After I left my denomination over women in ministry (women “could” be lead pastors, but it was super rare that any were), I was happy to move to Seattle, move in with my love, stew about my pastoral calling, and work at REI. On days when I had the time and it wasn’t raining I’d ride my bike the 30 miles to work. 
It was 2010, and Jennifer Knapp had just come out. In my world, this was a complete bomb. She had been a contemporary christian music rockstar who had fallen off the face of the earth for several years. It turned out she was in Australia with her female partner. People burned her CDs, castigated her, said she was going to hell as was anyone who continued to listen to her music. 
I bought her album, “Letting Go,” and I’d listen to it on my bike rides. Two hours of hearing Knapp sing about her rage with the church, her uncomfortable acceptance of herself, and her love for a wonderful woman. When no one was around I’d sing at the top of my lungs, push hard on the pedals, and scream at the church, the culture, those who wanted me to feel shame.
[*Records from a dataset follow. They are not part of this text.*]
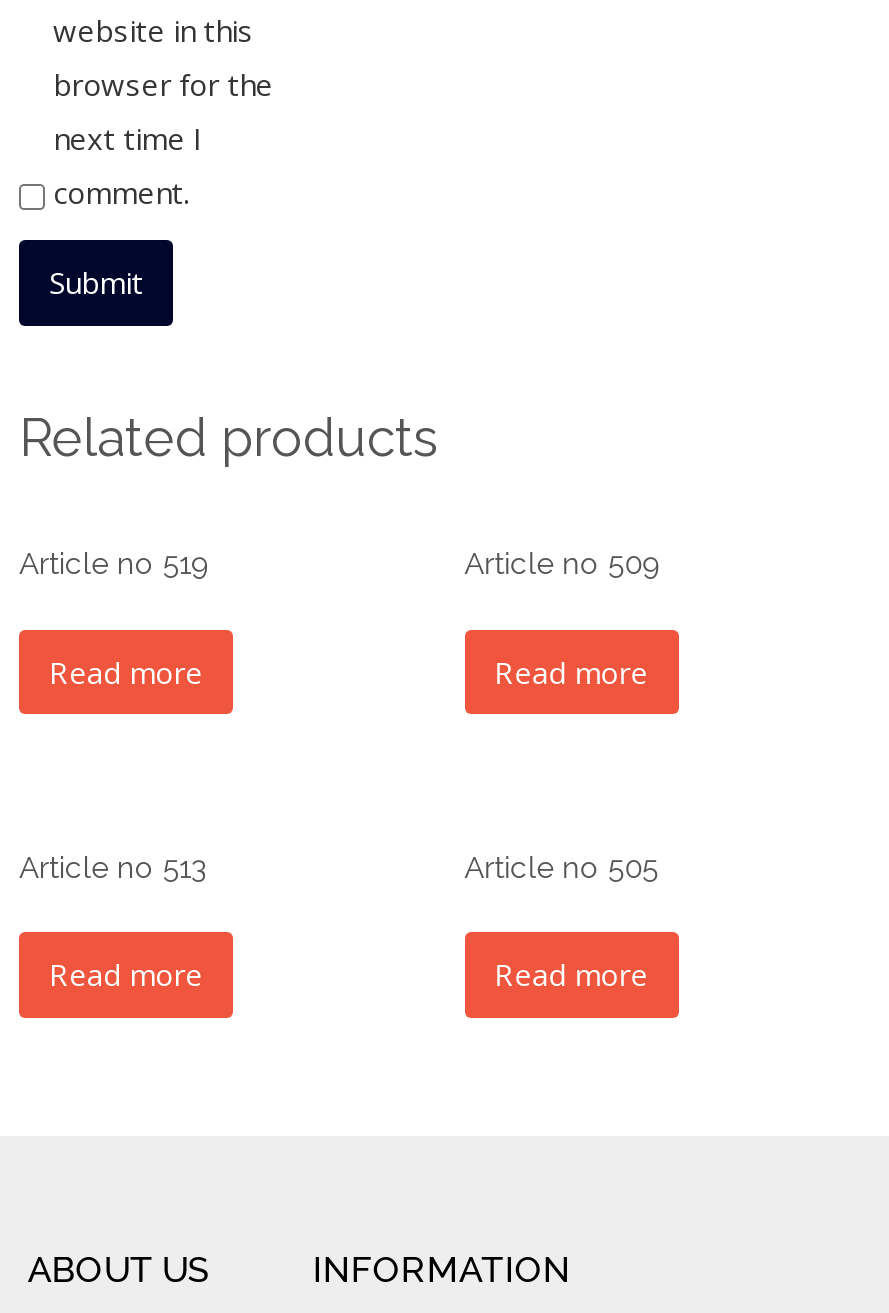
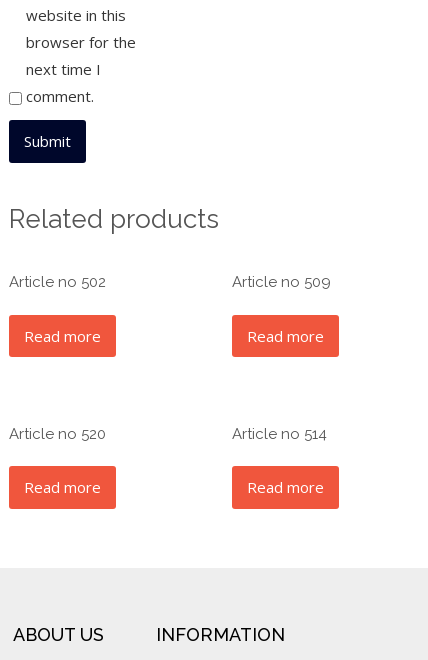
- Article no 519
+ Article no 502

- Article no 513
+ Article no 520

- Article no 505
+ Article no 514
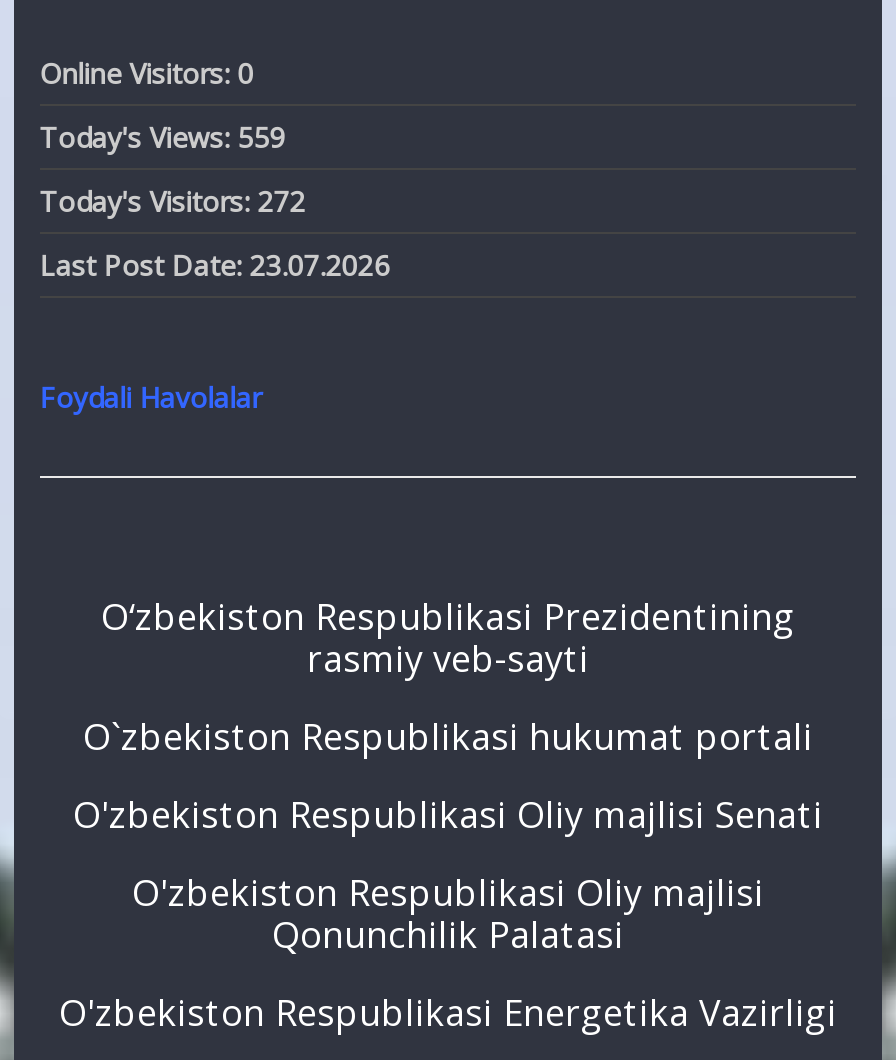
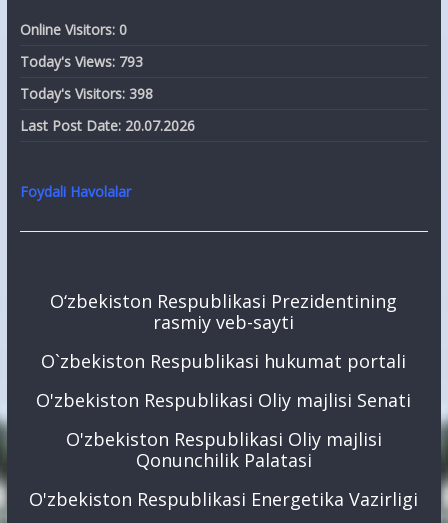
- Today's Views: 559
+ Today's Views: 793

- Today's Visitors: 272
+ Today's Visitors: 398

- Last Post Date: 23.07.2026
+ Last Post Date: 20.07.2026
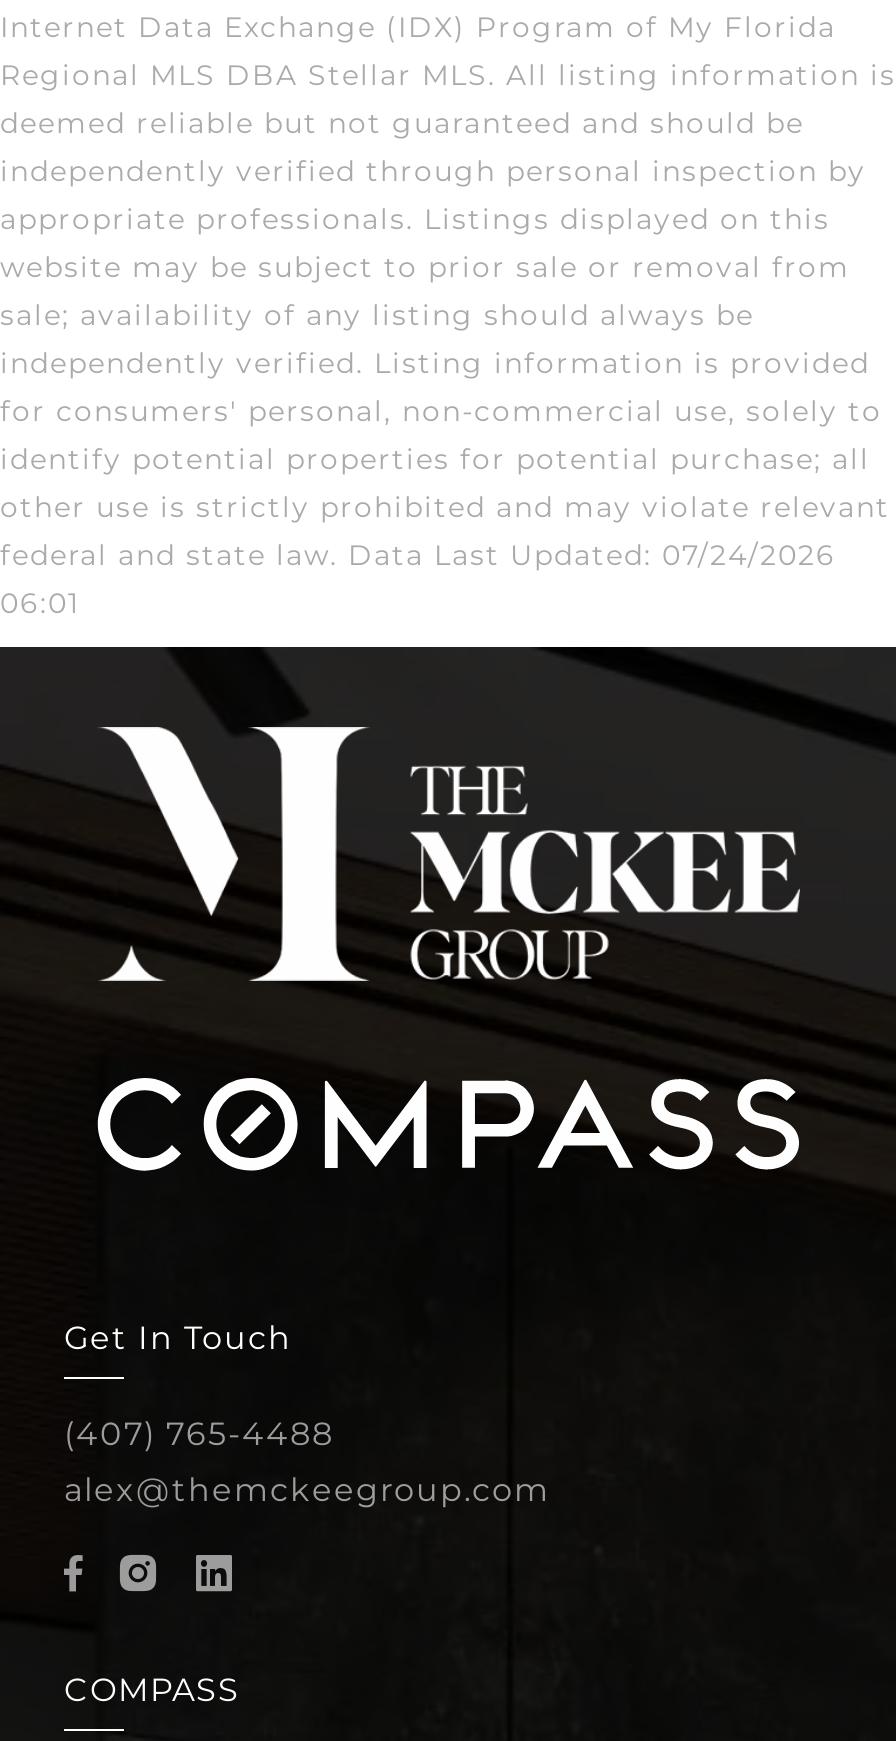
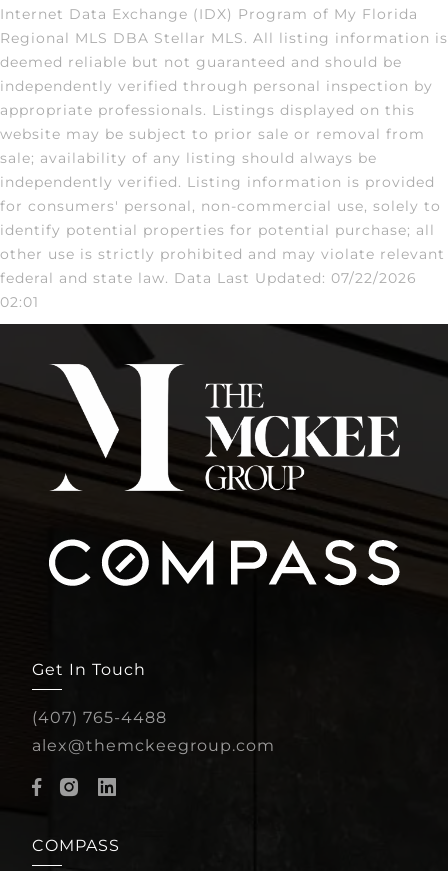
- federal and state law. Data Last Updated: 07/24/2026
+ federal and state law. Data Last Updated: 07/22/2026

- 06:01
+ 02:01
There are so many great songs on this album; the one that had me singing the loudest was “Inside,”
I know they’ll bury me
Before they hear the whole story
Even if they do, well I know they won’t care to
Chalk it up to one mistake
Or God forbid they give me grace
Well, who in the hell do they think they are
Oh, I’m the one who keeps it on the inside
Locked away from judgments wrong
Oh, I’m the one who keeps it on the inside
So they’ll leave me alone
Leave me alone
I know they’ll bury me
Even though I’ve got conviction
Even though I’ve got pride
I know they’ll bury me, they’ll bury my alive
I’d ride, breathless, waving my proverbial fist at the evangelical institution that made me hide, made me choose counseling or self harm, made me obsessed with following rules so God would like me a little more.
In “Dive In” I began to understand the spiritual limitations of anti-gay rhetoric in the church,
I’m tired of choking in
The shallow waters I’ve been in
I’m ready to baptized
By water and blood come on push me under
I’m so tired of standing on the edge of myself
You know I’m longing for it
To dive in
Dive in
I DID long to dive into something more free. If one explores Knapp’s pre-2010 lyrics you’ll find quite a bit of torment. From “Undo Me,” to “Refine Me,” 
Come with your fire, burn my desires
Refine me
My will has deceived me, please come free me
Refine me
Yet the deception was with what we’d been told. It wasn’t our will, we didn’t need to be refined. We needed to be released into the wider understanding of the love of God. To let go of that which hindered, of those who hindered. 
As the wind whipped at my face on those bike rides I could feel myself changing, beginning to push back, beginning to live.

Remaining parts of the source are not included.